In relazione al gruppo BRICS+, che include Brasile, Russia, India, Cina, Sudafrica e altri paesi emergenti. Con il 45% della popolazione mondiale e il 35,6% del PIL globale, l’autrice esamina come le criptovalute stiano trasformando il panorama economico globale sfidando la “dollarocrazia”. A tal proposito stanno considerando la creazione di una moneta comune digitale, la R5, sostenuta dall’oro, che faciliterebbe gli scambi tra i membri senza dipendere più dalla moneta statunitense. Progetti pilota, come una stablecoin tra Russia e Iran, e gli sforzi di adozione delle criptovalute da parte di Emirati Arabi Uniti, Brasile e Sudafrica, indicano progressi significativi su tale prospettiva.
L’autrice approfondisce, anche, l’influenza della Corea del Nord nel criptoverso, evidenziando come, nonostante la limitata connessione a Internet del paese, la Corea del Nord sia una delle maggiori potenze dell’hackeraggio globale. Il Gruppo Lazarus, un collettivo di cybercriminali nordcoreani, è diventato famoso per la sua abilità nel rubare criptovalute, aggiungendo le cripto-rapine al suo portafoglio criminale per risolvere i problemi di liquidità causati dalle sanzioni internazionali nei confronti del loro stato.

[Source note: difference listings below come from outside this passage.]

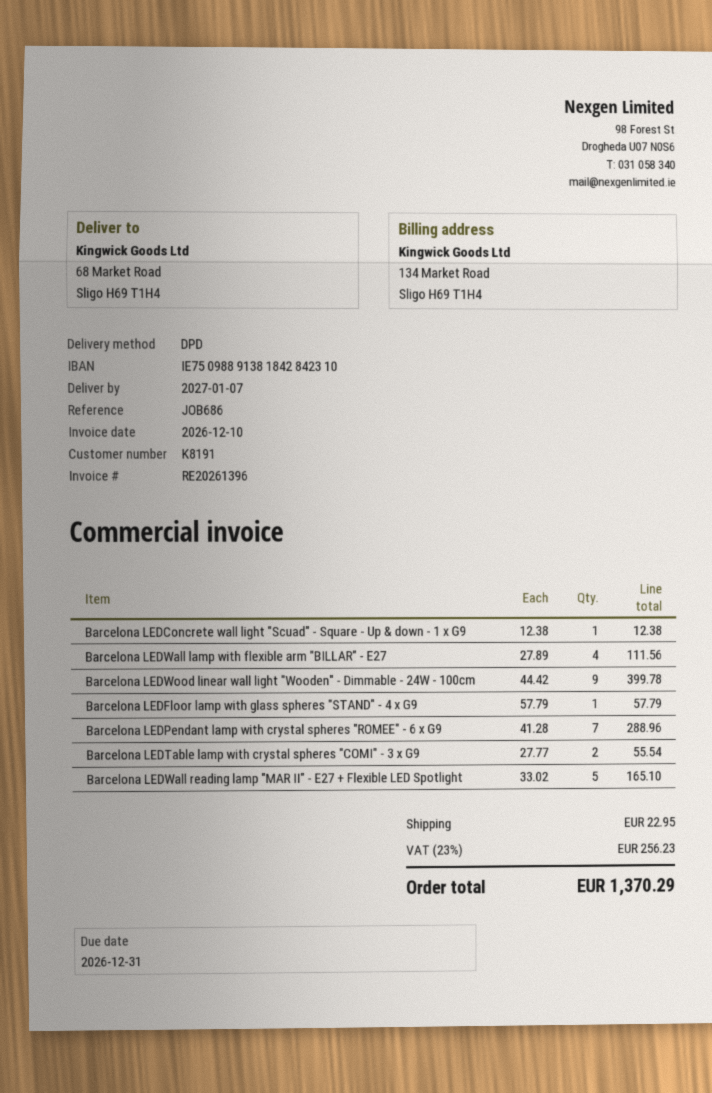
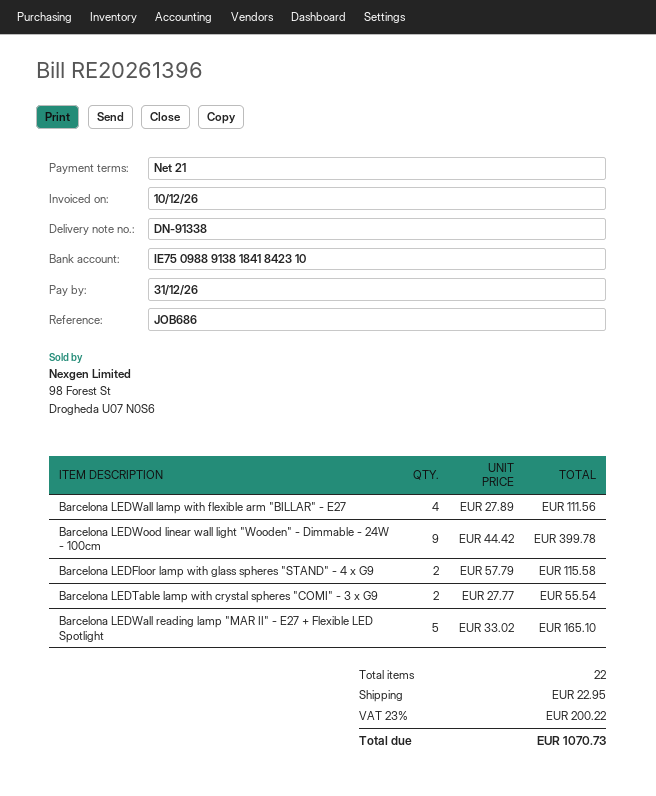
bank account: IE75098891381842842310 -> IE75098891381841842310
Barcelona LEDConcrete wall light "Scuad" - Square - Up & down - 1 x G9: 1 x 12.38 = 12.38 -> none
Barcelona LEDFloor lamp with glass spheres "STAND" - 4 x G9: 1 x 57.79 = 57.79 -> 2 x 57.79 = 115.58
Barcelona LEDPendant lamp with crystal spheres "ROMEE" - 6 x G9: 7 x 41.28 = 288.96 -> none
tax: 23% = 256.23 -> 23% = 200.22
total: 1370.29 -> 1070.73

Makdoum osserva anche la trasformazione della Dottrina Monroe in una giustificazione per l’egemonia statunitense. Oggi, l’influenza cinese, russa e iraniana cresce, e le criptovalute rappresentano, come stato già specificato, una minaccia al dominio finanziario degli Stati Uniti. Il fallimento del petro, la criptovaluta di Stato venezuelana, illustra come le criptovalute possano essere, si utilizzate per sfidare l’egemonia del dollaro, ma mostra anche la loro vulnerabilità e instabilità.
Nella conclusione del testo l’autrice segnala come il 10 gennaio 2024 è diventata una data storica per le criptovalute. La Securities and Exchange Commission statunitense ha approvato le richieste di BlackRock e altri giganti della finanza speculativa, formalizzando l’ingresso di Wall Street nel criptoverso. Questo evento ha portato vantaggi come maggiore accessibilità e regolamentazione, ma anche svantaggi come un aumento dei costi di gestione e della volatilità. La comunità dei cripto ha accolto con entusiasmo l’ingresso di Wall Street, mentre i cypherpunk, fedeli al progetto originale del bitcoin, hanno visto la mossa come un tradimento della sua identità rivoluzionaria e anarco-liberale.

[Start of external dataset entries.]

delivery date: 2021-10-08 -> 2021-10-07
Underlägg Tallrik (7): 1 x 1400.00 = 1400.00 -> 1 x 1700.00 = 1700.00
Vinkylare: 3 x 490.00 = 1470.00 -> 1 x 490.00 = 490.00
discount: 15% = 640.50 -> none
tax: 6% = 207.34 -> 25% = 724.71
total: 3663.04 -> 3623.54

Concludendo “La geopolitica delle criptovalute” di Elham Makdoum offre una visione approfondita e realista di come le criptovalute stiano rimodellando il panorama geopolitico globale. Grazie ad un’analisi meticolosa e dettagliata, l’autrice ha dimostrato come queste valute digitali non solo hanno trasformato l’economia globale ma hanno influenzato profondamente la sicurezza internazionale, le strategie statali e le dinamiche del crimine organizzato transazionale.

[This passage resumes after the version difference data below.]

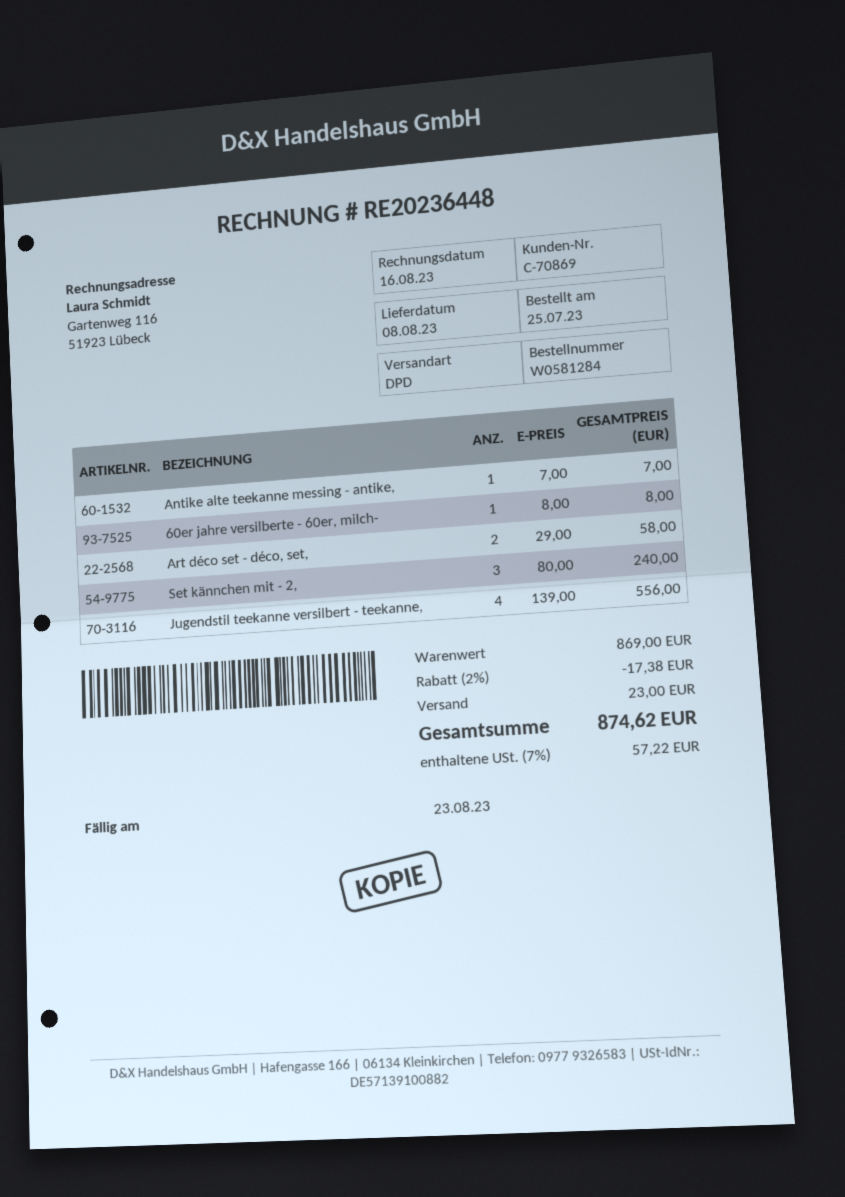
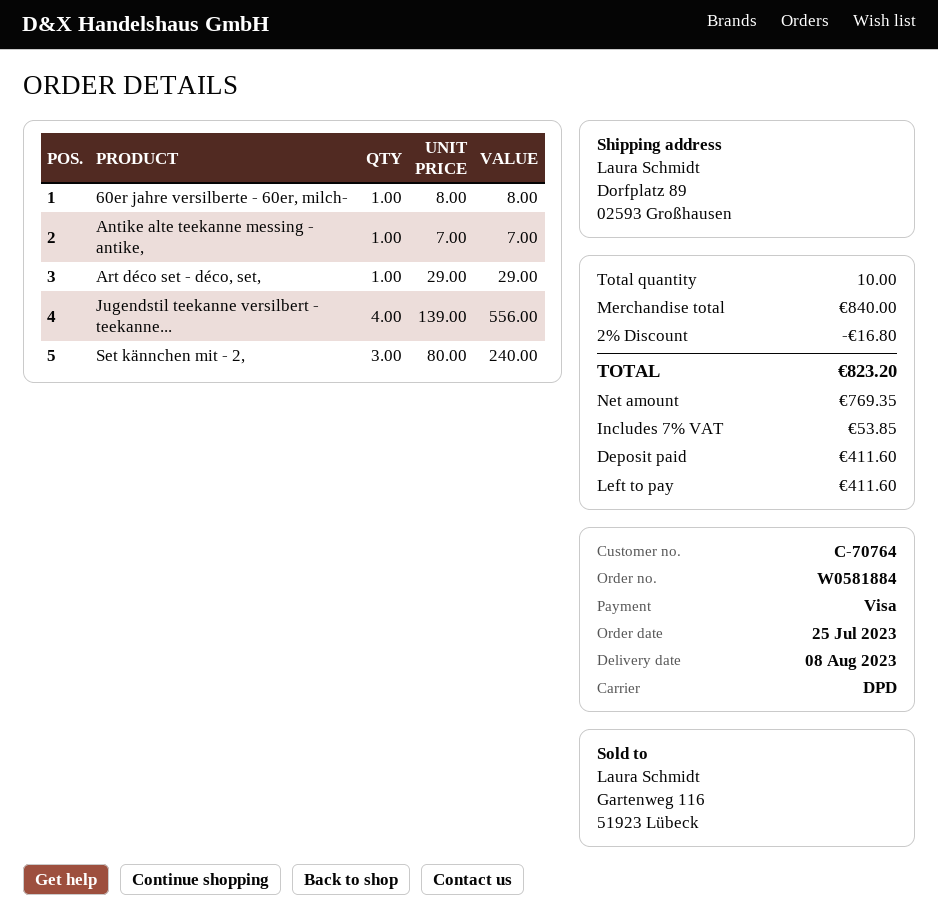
order number: W0581284 -> W0581884
customer number: C-70869 -> C-70764
Art déco set - déco, set,: 2 x 29.00 = 58.00 -> 1 x 29.00 = 29.00
subtotal: 869.00 -> 840.00
discount: 2% = 17.38 -> 2% = 16.80
shipping: 23.00 -> none
tax: 7% = 57.22 -> 7% = 53.85
total: 874.62 -> 823.20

Guardando al futuro, è evidente che le criptovalute continueranno a svolgere un ruolo sempre più significativo e complesso nelle relazioni internazionali. La loro natura decentralizzata e anonima le rende strumenti potenti per l’innovazione economica e, purtroppo, anche per attività destabilizzanti. Gli Stati e le Organizzazioni Internazionali dovranno quindi sviluppare strategie più sofisticate e regolamentazioni più efficaci per gestire questa nuova realtà.